It sais perfectly clear that minus zero does not exist, when you combine it with the axiom of identity.
It would be better for you if you avoided this pseudo-rigorous, "math-guy", jargon nonsense. If you really want a formal approach, look up the
additive inverse axiom (
here's one link,
here's another). In short, the additive inverse is defined for
every element in an
additive group. Now the additive inverse of a number A is
commonly written as -A. Thus -0 is the additive inverse of 0.

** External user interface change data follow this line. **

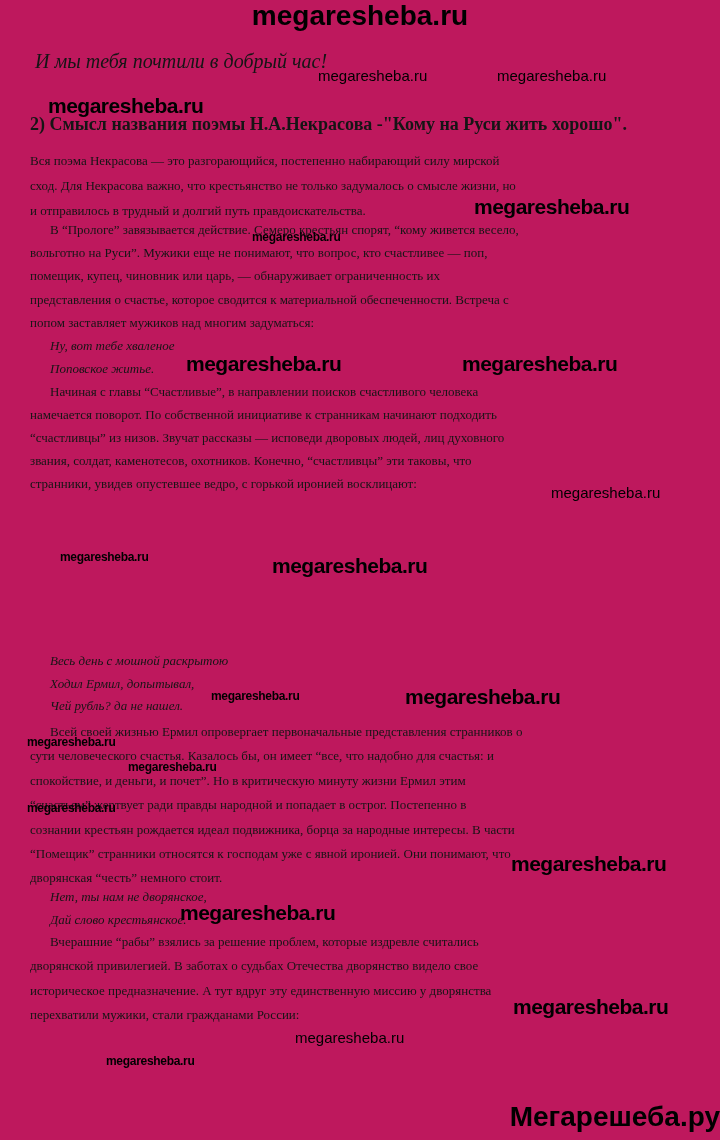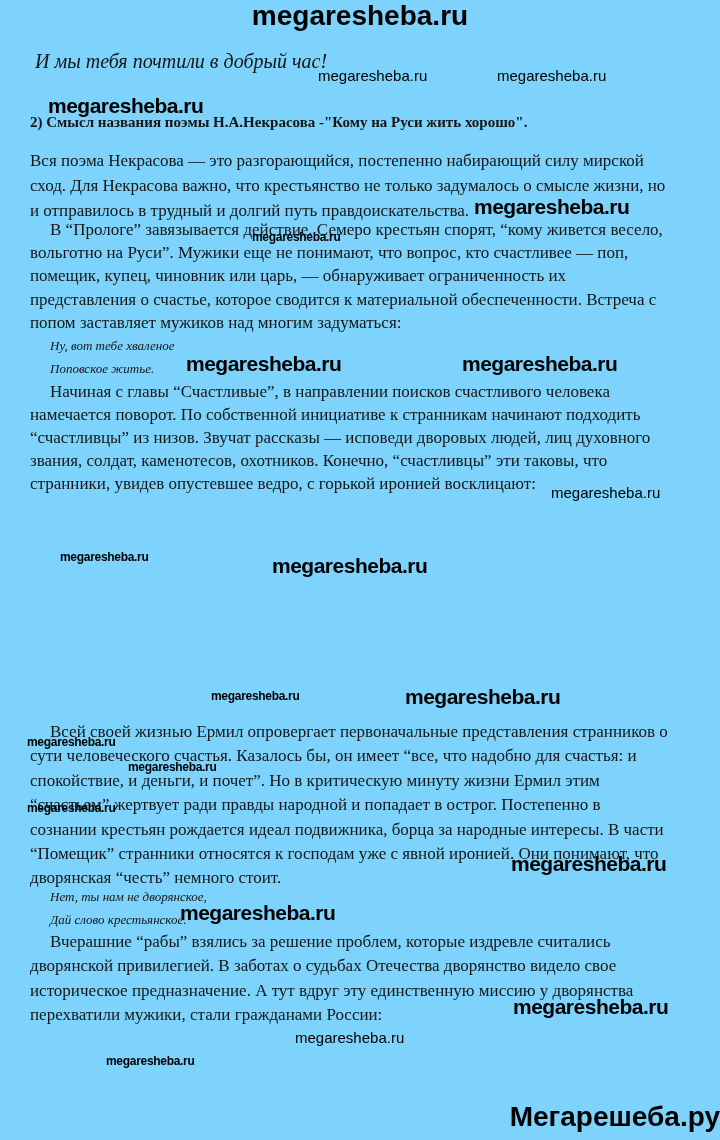--- a/index.html
+++ b/index.html
@@ -3,7 +3,7 @@
 <meta charset="utf-8">
 <style>
   html,body{margin:0;padding:0;background:#ffffff;}
-  .page{position:relative;width:720px;height:1140px;background:#7dd3fc;overflow:hidden;
+  .page{position:relative;width:720px;height:1140px;background:#be185d;overflow:hidden;
         font-family:"Liberation Serif", serif;color:#151515;}
   
   .wm{position:absolute;font-family:"Liberation Sans", sans-serif;color:#000;white-space:pre;}

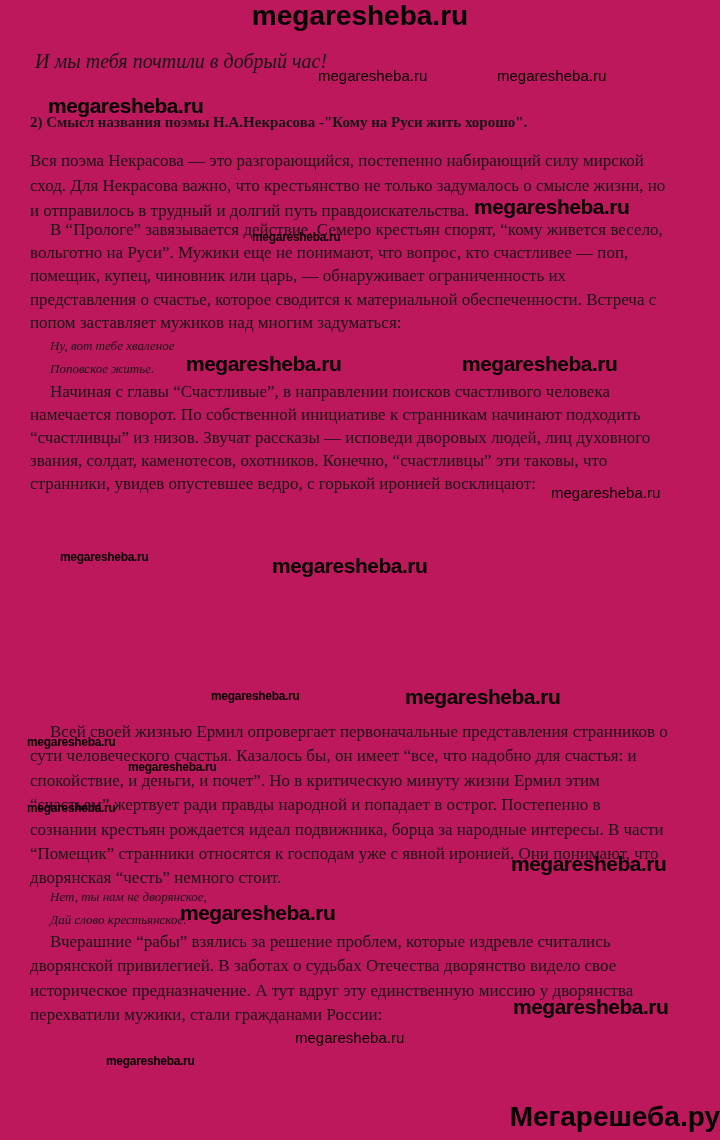--- a/index.html
+++ b/index.html
@@ -13,7 +13,7 @@
   .wm-tiny{font-size:12px;font-weight:bold;letter-spacing:-0.3px;}
   
   .opener{position:absolute;left:35px;top:50px;font-style:italic;font-size:20px;white-space:pre;}
-  .heading{position:absolute;left:30px;top:114px;margin:0;font-size:15px;font-weight:bold;white-space:pre;}
+  .heading{position:absolute;left:30px;top:114px;margin:0;font-size:18px;font-weight:bold;white-space:pre;}
   .para{position:absolute;left:30px;width:690px;font-size:17px;white-space:pre;}
   .para.indent{text-indent:20px;}
   .verse{position:absolute;left:50px;width:600px;font-size:13px;font-style:italic;white-space:pre;}

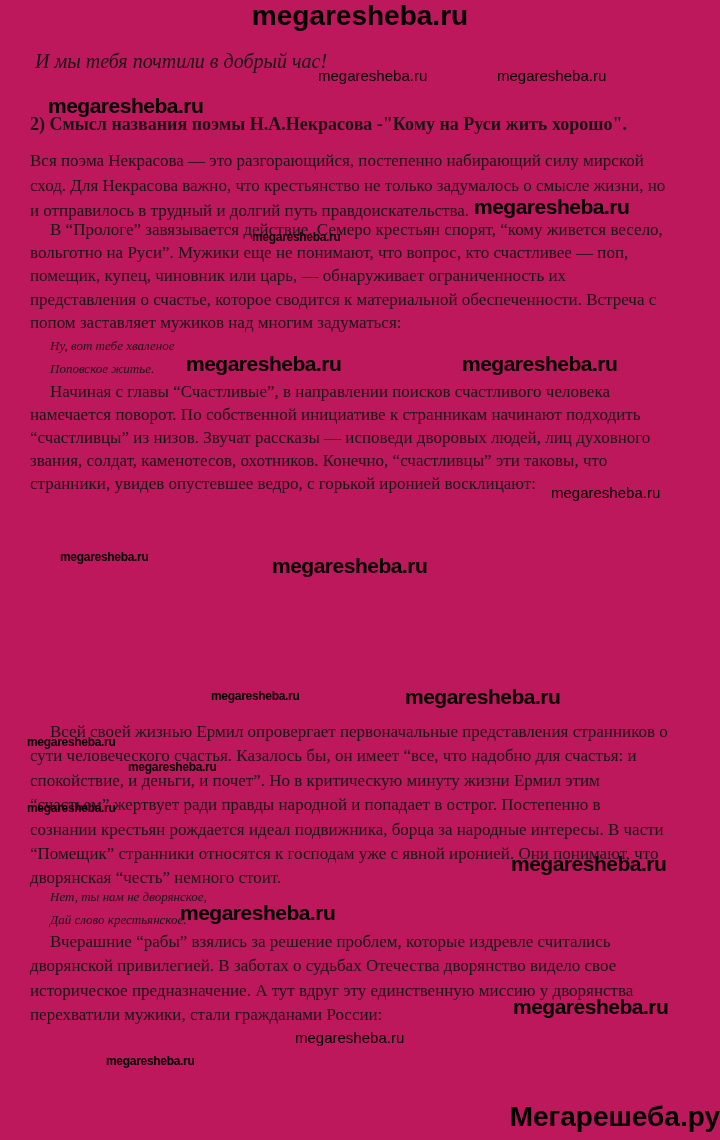--- a/index.html
+++ b/index.html
@@ -14,7 +14,7 @@
   
   .opener{position:absolute;left:35px;top:50px;font-style:italic;font-size:20px;white-space:pre;}
   .heading{position:absolute;left:30px;top:114px;margin:0;font-size:18px;font-weight:bold;white-space:pre;}
-  .para{position:absolute;left:30px;width:690px;font-size:17px;white-space:pre;}
+  .para{position:absolute;left:30px;width:690px;font-size:13px;white-space:pre;}
   .para.indent{text-indent:20px;}
   .verse{position:absolute;left:50px;width:600px;font-size:13px;font-style:italic;white-space:pre;}
   .footer-brand{position:absolute;left:0;right:0;top:1101px;text-align:right;

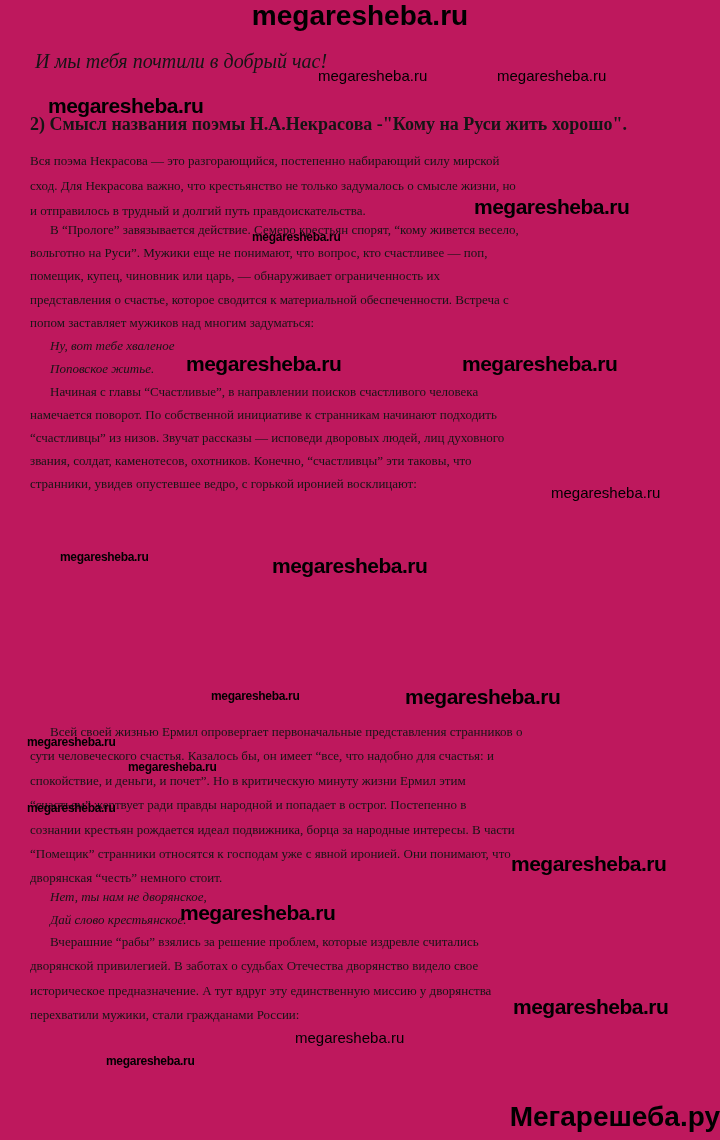--- a/index.html
+++ b/index.html
@@ -64,6 +64,9 @@
   <span class="wm wm-b21" style="left:272px;top:554px">megaresheba.ru</span>
 
 
+  <div class="verse" style="top:650px;line-height:22.5px">Весь день с мошной раскрытою
+Ходил Ермил, допытывал,
+Чей рубль? да не нашел.</div>
   <span class="wm wm-tiny" style="left:211px;top:689px">megaresheba.ru</span>
   <span class="wm wm-b21" style="left:405px;top:685px">megaresheba.ru</span>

That does not mean -0 is distinct from 0, which is essentially what Wikipedia is saying, and what you keep misinterpreting: -0 does not exist
as distinct from 0. Notice the italics: they are part of the sentence and not something for you to ignore. Wikipedia even included the equalities -0 = +0 = 0, which you also conveniently ignored. If the author thought -0 was invalid/undefined, (s)he wouldn't use it in a mathematical expression.
You cannot have two symbols that represent the same concept.
So is +5 incorrect too? +5 and 5 both represent the same thing. How about sqrt(1)? That represents the same concept as 1.
This means that when you shall give a final answer to a mathematically question you can never say minus zero. If you do, you have given an answer that is not correct, presumptive an answer that is not completely reduced.
So now you're saying that the actual problem is that the answer is not reduced (although the non-reduced answer is valid mathematically)? Which is it? Is the answer correct but merely not reduced or is it flat out incorrect?